Independence also drives the gambler's fallacy from the other side. Each spin of a fair wheel is independent of the last, which by definition means the past spins carry no information: P(red on spin 6 given five reds) is still P(red). The wheel has no memory, no obligation to "balance out". The gambler's fallacy is, at heart, the refusal to believe that P(A given B) = P(A) when it really does hold. And the honest counterweight is not "it must even out soon" but the law of large numbers, several rungs ahead: the long-run average settles down, while any particular short run is free to stay lopsided.
Three or more events: pairwise is not enough
Once you have three or more events, "independent" splits into two strengths, and missing the difference is a classic trap. Pairwise independence means every pair multiplies: P(A and B) = P(A)P(B), and likewise for A,C and B,C. Mutual (full) independence demands more — every sub-collection multiplies, including the triple: P(A and B and C) = P(A)P(B)P(C). Mutual independence implies pairwise, but the reverse fails, and that gap is real, not a technicality. You can have three events that are perfectly independent two at a time yet tightly linked when you look at all three together. This is the heart of pairwise versus mutual independence.
The cleanest example: toss two fair coins. Let A = "first coin is heads", B = "second coin is heads", C = "the two coins match". Each has probability 1/2. Check the pairs — A and C: the first is heads and they match means both heads, probability 1/4 = (1/2)(1/2), independent. By symmetry B and C are independent too, and A and B obviously are. So all three pairs are independent. But P(A and B and C) is just P(both heads) = 1/4, while P(A)P(B)P(C) = 1/8. Not equal — the triple fails.

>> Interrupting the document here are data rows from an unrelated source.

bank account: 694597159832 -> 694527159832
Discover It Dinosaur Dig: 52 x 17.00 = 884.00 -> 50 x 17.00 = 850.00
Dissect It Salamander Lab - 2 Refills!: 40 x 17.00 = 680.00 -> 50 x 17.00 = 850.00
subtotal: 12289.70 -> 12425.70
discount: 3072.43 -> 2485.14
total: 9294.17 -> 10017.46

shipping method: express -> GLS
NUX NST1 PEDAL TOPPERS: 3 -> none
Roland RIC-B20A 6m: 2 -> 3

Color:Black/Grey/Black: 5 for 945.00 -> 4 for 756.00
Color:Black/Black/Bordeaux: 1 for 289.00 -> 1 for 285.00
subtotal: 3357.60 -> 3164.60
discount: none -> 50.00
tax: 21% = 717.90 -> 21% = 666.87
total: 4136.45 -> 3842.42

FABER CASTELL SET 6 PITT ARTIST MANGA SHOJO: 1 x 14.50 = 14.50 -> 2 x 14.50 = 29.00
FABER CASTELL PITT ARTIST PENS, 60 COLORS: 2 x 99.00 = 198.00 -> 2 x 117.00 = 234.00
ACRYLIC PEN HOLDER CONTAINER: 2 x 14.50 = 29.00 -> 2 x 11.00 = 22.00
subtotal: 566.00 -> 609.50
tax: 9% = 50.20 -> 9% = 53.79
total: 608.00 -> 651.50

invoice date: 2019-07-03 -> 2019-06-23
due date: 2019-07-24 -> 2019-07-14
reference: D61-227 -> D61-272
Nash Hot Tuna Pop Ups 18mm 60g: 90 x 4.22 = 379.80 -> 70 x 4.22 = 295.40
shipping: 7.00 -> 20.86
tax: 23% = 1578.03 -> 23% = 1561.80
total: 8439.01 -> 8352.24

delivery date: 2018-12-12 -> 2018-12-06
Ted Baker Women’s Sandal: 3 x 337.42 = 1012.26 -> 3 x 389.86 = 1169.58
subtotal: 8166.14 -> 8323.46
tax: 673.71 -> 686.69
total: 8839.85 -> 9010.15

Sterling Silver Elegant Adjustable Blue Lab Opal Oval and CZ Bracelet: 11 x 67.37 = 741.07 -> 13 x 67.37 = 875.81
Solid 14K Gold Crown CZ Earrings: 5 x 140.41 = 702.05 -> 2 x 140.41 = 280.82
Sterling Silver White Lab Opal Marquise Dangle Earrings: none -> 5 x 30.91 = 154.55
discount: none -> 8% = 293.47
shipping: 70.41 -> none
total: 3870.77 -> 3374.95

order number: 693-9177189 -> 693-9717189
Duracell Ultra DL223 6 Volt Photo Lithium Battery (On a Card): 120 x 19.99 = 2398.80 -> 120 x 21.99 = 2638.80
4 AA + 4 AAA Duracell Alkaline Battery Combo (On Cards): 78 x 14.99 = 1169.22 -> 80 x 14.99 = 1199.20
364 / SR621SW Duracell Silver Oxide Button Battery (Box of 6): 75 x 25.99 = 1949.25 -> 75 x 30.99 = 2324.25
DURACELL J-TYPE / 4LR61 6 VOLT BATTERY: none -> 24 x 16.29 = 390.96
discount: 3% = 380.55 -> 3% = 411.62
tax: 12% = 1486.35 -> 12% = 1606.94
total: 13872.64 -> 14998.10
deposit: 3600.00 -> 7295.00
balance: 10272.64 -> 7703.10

And it must: once you know A and B, C is completely determined, so the three together are anything but independent.
Two more honest cautions
First, independence can appear or vanish when you condition. Two events independent overall can become dependent once you fix a third — and the reverse happens too. The clean version of this is conditional independence: A and B are conditionally independent given C when P(A and B given C) = P(A given C) · P(B given C). This is its own relationship, neither implying nor implied by plain independence. A famous picture: two students' exam scores may look correlated overall (good day, good cafeteria, easy questions), yet be independent once you condition on the specific exam they sat. Independence is always relative to the information you're holding fixed.
Second, when we move from events to random variables, independence has a numerical cousin that is weaker, not equal: zero correlation. Independent variables are always uncorrelated, but uncorrelated does not imply independent. Correlation only sees straight-line, linear association; a variable can determine another through a curve and still show Cov(X, Y) = 0. The textbook case is X uniform on (-1, 1) with Y = X^2: knowing X pins Y down exactly, so they are about as dependent as possible, yet by symmetry Cov(X, Y) = E[X^3] - E[X]E[X^2] = 0. Zero correlation rules out the linear shadow of dependence, never dependence itself.